For a long time, astronomers suspected that our solar system was not unique in the universe. Then in 1949, a certain pair of twin stars was found to have a third invisible partner    most likely a planet. In 1960, another star was found to have a massive, invisible planet. Three years later, a smaller planet belonging to still another star was discovered: We know that two of the star systems closest to our sun have at least one big planet apiece.

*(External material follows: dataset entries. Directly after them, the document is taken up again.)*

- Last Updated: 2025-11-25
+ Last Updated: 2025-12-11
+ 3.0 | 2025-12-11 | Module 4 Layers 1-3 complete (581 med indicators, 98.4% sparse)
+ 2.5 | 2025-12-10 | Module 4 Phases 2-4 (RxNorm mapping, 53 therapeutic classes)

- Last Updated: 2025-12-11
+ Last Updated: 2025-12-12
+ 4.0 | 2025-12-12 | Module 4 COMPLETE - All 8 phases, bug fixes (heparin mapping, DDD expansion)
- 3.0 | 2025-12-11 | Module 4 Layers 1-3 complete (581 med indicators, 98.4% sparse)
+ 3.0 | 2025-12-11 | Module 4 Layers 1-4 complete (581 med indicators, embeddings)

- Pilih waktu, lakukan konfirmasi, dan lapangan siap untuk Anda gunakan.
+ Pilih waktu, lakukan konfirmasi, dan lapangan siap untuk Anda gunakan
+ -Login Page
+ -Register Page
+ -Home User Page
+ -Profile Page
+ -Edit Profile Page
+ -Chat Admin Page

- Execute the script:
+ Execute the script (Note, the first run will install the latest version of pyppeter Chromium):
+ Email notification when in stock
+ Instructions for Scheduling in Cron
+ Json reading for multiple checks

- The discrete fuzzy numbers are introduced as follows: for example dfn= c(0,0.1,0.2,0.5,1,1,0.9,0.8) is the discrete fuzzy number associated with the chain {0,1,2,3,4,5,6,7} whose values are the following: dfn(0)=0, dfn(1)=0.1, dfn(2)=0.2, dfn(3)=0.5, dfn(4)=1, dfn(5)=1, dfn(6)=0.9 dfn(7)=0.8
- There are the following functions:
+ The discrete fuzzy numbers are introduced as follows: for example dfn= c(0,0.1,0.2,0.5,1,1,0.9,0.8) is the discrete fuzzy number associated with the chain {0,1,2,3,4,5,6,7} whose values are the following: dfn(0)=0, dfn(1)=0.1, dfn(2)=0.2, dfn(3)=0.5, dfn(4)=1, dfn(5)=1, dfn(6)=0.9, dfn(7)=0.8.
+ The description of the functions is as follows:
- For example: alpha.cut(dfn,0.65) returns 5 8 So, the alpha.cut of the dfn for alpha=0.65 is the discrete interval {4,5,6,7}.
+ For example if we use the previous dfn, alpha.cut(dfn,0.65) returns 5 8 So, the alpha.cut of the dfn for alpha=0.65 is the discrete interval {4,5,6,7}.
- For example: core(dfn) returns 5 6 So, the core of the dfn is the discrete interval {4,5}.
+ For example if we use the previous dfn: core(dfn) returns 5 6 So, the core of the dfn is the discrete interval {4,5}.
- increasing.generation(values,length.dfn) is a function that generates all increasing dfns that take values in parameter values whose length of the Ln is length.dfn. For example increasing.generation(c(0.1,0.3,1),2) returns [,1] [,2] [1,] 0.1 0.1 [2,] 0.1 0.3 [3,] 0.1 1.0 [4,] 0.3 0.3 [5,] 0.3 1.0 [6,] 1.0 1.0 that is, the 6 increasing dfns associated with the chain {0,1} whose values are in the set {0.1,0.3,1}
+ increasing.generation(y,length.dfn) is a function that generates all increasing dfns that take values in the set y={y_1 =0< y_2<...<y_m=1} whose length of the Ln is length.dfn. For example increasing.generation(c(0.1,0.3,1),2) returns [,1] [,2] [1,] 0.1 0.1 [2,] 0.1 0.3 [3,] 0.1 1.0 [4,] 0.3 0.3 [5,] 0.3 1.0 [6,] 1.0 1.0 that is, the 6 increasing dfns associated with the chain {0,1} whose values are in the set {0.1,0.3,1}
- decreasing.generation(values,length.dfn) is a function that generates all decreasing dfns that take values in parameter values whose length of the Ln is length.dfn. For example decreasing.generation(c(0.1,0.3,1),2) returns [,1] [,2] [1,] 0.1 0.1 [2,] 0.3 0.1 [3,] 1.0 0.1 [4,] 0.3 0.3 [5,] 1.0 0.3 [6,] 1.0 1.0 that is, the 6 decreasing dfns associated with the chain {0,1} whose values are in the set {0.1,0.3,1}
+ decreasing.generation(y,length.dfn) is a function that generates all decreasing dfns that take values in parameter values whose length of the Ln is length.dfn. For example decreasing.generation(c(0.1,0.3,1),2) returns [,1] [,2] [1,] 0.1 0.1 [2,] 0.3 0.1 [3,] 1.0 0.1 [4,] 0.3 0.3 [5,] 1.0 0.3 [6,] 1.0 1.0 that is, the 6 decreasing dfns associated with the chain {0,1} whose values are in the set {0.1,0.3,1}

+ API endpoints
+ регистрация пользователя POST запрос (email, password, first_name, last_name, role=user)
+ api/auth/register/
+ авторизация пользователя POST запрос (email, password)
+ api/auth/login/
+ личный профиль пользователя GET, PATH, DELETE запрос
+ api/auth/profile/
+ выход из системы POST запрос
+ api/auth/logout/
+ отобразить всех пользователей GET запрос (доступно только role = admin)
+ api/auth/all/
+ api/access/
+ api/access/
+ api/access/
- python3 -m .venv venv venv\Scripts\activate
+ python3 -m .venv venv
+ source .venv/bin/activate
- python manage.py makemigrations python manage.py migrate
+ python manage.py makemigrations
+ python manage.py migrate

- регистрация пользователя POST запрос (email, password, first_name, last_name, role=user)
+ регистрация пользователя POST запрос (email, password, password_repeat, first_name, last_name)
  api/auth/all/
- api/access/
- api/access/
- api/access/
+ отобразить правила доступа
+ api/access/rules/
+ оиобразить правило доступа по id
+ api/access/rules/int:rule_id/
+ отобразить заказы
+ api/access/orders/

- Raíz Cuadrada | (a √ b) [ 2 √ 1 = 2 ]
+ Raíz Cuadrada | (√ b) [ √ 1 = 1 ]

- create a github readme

Our pinwheeling galaxy has at least 100 billion starry suns and 99 per cent of them are main sequence stars, that is, their dimensions and other features can be compared, more or less, with our sun. Modern astronomers assume that our sun and its starry relatives condensed from large clouds of cosmic gases, similar to the hazy nebulas strewn throughout the Milky Way. The generally accepted theory is that the planets of our solar system formed separate orbiting bodies as the sun condensed and eventually ignited its nuclear furnace.

If this feasible theory is a fact, we can assume that most of the average type stars repeated the same pattern. Chances are, planetary systems usually form during the birth of a normal star. If this is so, there are billions of other planetary systems in our Galaxy    plus uncountable numbers within the uncounted galaxies beyond our Milky Way. Some experts estimate that our galaxy alone may have at least 600 million planets capable of supporting life more or less as we know it on earth.

Proving these possibilities is a tedious task. Planets are smaller than stars and shed no light of their own. The nearest stars are between four and 20 light years away and even our best telescopes cannot spot planets at such distances. Astronomers, however, use ingenious indirect methods of detection. For example, every orbiting planet has a gravitational effect on its starry sun, causing slight irregularities in its motions. For 30 years they studied such patterns in certain binaries    twin stars that orbit about each other.

In 1949, it was announced to the world that the twin star system named Cygni 61 is affected by a third invisible partner. Its mass is eight times greater than our Jupiter's    but it is not massive enough to be a star. In 1960, the star system Lelande 21185 was found to have a similar giant planet. It is only eight light years from us. In 1963, a planet was found for neighborly Barnard's star, at a distance of six light years. This third planet to be identified beyond our solar system is about 1 1/2 times more massive than our giant Jupiter.

We cannot at present probe for planets far out into deep space. But the stars sampled in our celestial neighborhood are very promising. We know that three have at least one whopping planet apiece. And where there is one, most likely there are planetary families. But the smaller planets are beyond our present range of vision.